▸ **Aim of the exercise**
The records below are to be repeated exactly, and their pictures left out.

▸ **Data to process**
____________________

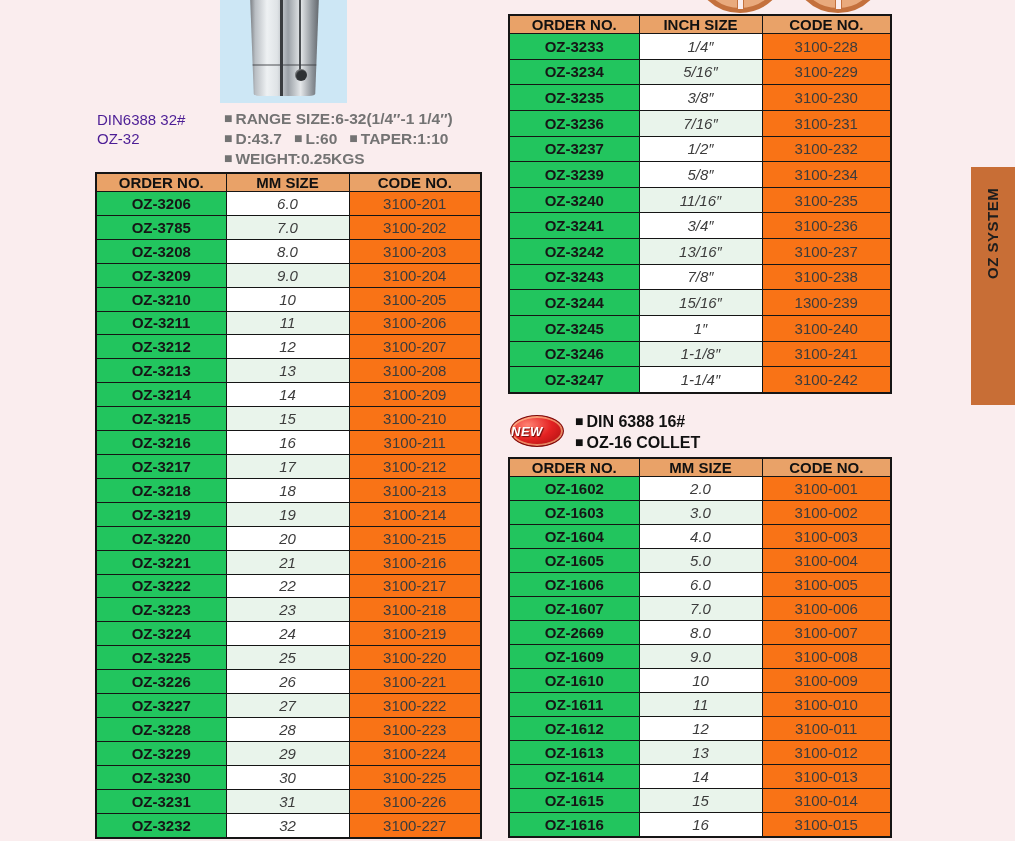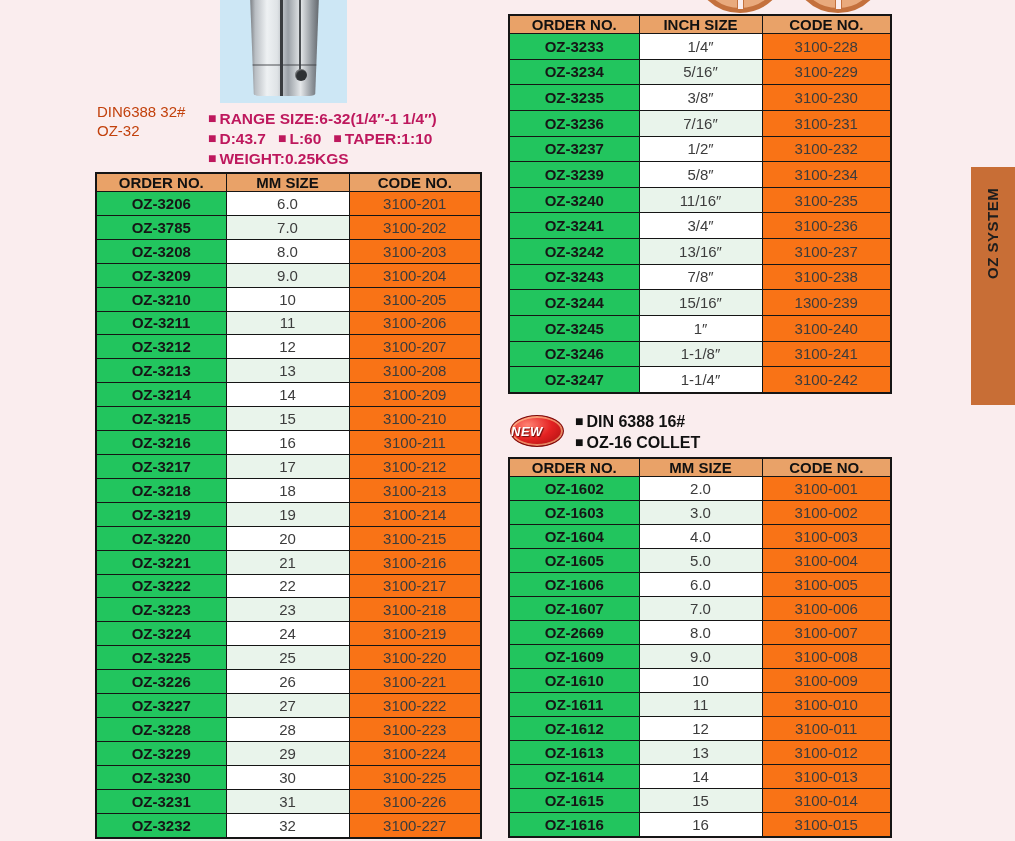--- a/index.html
+++ b/index.html
@@ -28,22 +28,22 @@
 
   
   .rings { left:690px; top:0; width:220px; height:13px; overflow:hidden; }
   .ring {
     position:absolute; top:-81px; width:94px; height:94px; border-radius:50%;
     background:#E9AA7D; border:5px solid #C4713D;
   }
   .ring .slot { position:absolute; left:50%; bottom:-1px; width:7px; height:13px; margin-left:-3px; background:#FAEDEE; border-left:1px solid #C4713D; border-right:1px solid #C4713D; }
 
   
-  .model-block { left:97px; top:102px; font-size:15px; line-height:19px; color:#c2410c; }
-  .spec-block { left:208px; top:109px; font-size:15.5px; line-height:20px; font-weight:bold; color:#be185d; }
+  .model-block { left:97px; top:110px; font-size:15px; line-height:19px; color:#4c1d95; }
+  .spec-block { left:224px; top:109px; font-size:15.5px; line-height:20px; font-weight:bold; color:#737373; }
   .spec-line { white-space:nowrap; }
   .bullet { display:inline-block; margin-right:3px; font-size:14px; position:relative; top:-1px; }
   .spec-gap { display:inline-block; width:12px; }
 
   
   table.spec-table {
     position:absolute;
     border-collapse:collapse;
     table-layout:fixed;
     background:#FBE2CB;
@@ -54,21 +54,21 @@
     text-align:center;
     vertical-align:middle;
     font-size:15px;
     padding:0;
     overflow:hidden;
     white-space:nowrap;
   }
   .spec-table th { background:#E9A268; font-weight:bold; color:#111; }
   .spec-table td.col-order { background:#22c55e; font-weight:bold; color:#161616; }
   .spec-table td.col-code  { background:#f97316; color:#3c3c3c; }
-  .spec-table td.col-size  { color:#3c3c3c; }
+  .spec-table td.col-size  { color:#3c3c3c;font-style:italic; }
   .spec-table td.col-size.white { background:#FFFFFF; }
   .spec-table td.col-size.green { background:#E9F4EB; }
 
   #table-oz32-mm  { left:95px;  top:172px; width:385px; height:667px; }
   #table-oz32-inch{ left:508px; top:14px;  width:382px; height:380px; }
   #table-oz16-mm  { left:508px; top:457px; width:382px; height:381px; }
 
   
   .new-badge {
     left:510px; top:415px; width:54px; height:32px; border-radius:50%;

____________________

▸ **Response to the exercise**
--- a/index.html
+++ b/index.html
@@ -28,22 +28,22 @@
 
   
   .rings { left:690px; top:0; width:220px; height:13px; overflow:hidden; }
   .ring {
     position:absolute; top:-81px; width:94px; height:94px; border-radius:50%;
     background:#E9AA7D; border:5px solid #C4713D;
   }
   .ring .slot { position:absolute; left:50%; bottom:-1px; width:7px; height:13px; margin-left:-3px; background:#FAEDEE; border-left:1px solid #C4713D; border-right:1px solid #C4713D; }
 
   
-  .model-block { left:97px; top:102px; font-size:15px; line-height:19px; color:#c2410c; }
-  .spec-block { left:208px; top:109px; font-size:15.5px; line-height:20px; font-weight:bold; color:#be185d; }
+  .model-block { left:97px; top:110px; font-size:15px; line-height:19px; color:#4c1d95; }
+  .spec-block { left:224px; top:109px; font-size:15.5px; line-height:20px; font-weight:bold; color:#737373; }
   .spec-line { white-space:nowrap; }
   .bullet { display:inline-block; margin-right:3px; font-size:14px; position:relative; top:-1px; }
   .spec-gap { display:inline-block; width:12px; }
 
   
   table.spec-table {
     position:absolute;
     border-collapse:collapse;
     table-layout:fixed;
     background:#FBE2CB;
@@ -54,21 +54,21 @@
     text-align:center;
     vertical-align:middle;
     font-size:15px;
     padding:0;
     overflow:hidden;
     white-space:nowrap;
   }
   .spec-table th { background:#E9A268; font-weight:bold; color:#111; }
   .spec-table td.col-order { background:#22c55e; font-weight:bold; color:#161616; }
   .spec-table td.col-code  { background:#f97316; color:#3c3c3c; }
-  .spec-table td.col-size  { color:#3c3c3c; }
+  .spec-table td.col-size  { color:#3c3c3c;font-style:italic; }
   .spec-table td.col-size.white { background:#FFFFFF; }
   .spec-table td.col-size.green { background:#E9F4EB; }
 
   #table-oz32-mm  { left:95px;  top:172px; width:385px; height:667px; }
   #table-oz32-inch{ left:508px; top:14px;  width:382px; height:380px; }
   #table-oz16-mm  { left:508px; top:457px; width:382px; height:381px; }
 
   
   .new-badge {
     left:510px; top:415px; width:54px; height:32px; border-radius:50%;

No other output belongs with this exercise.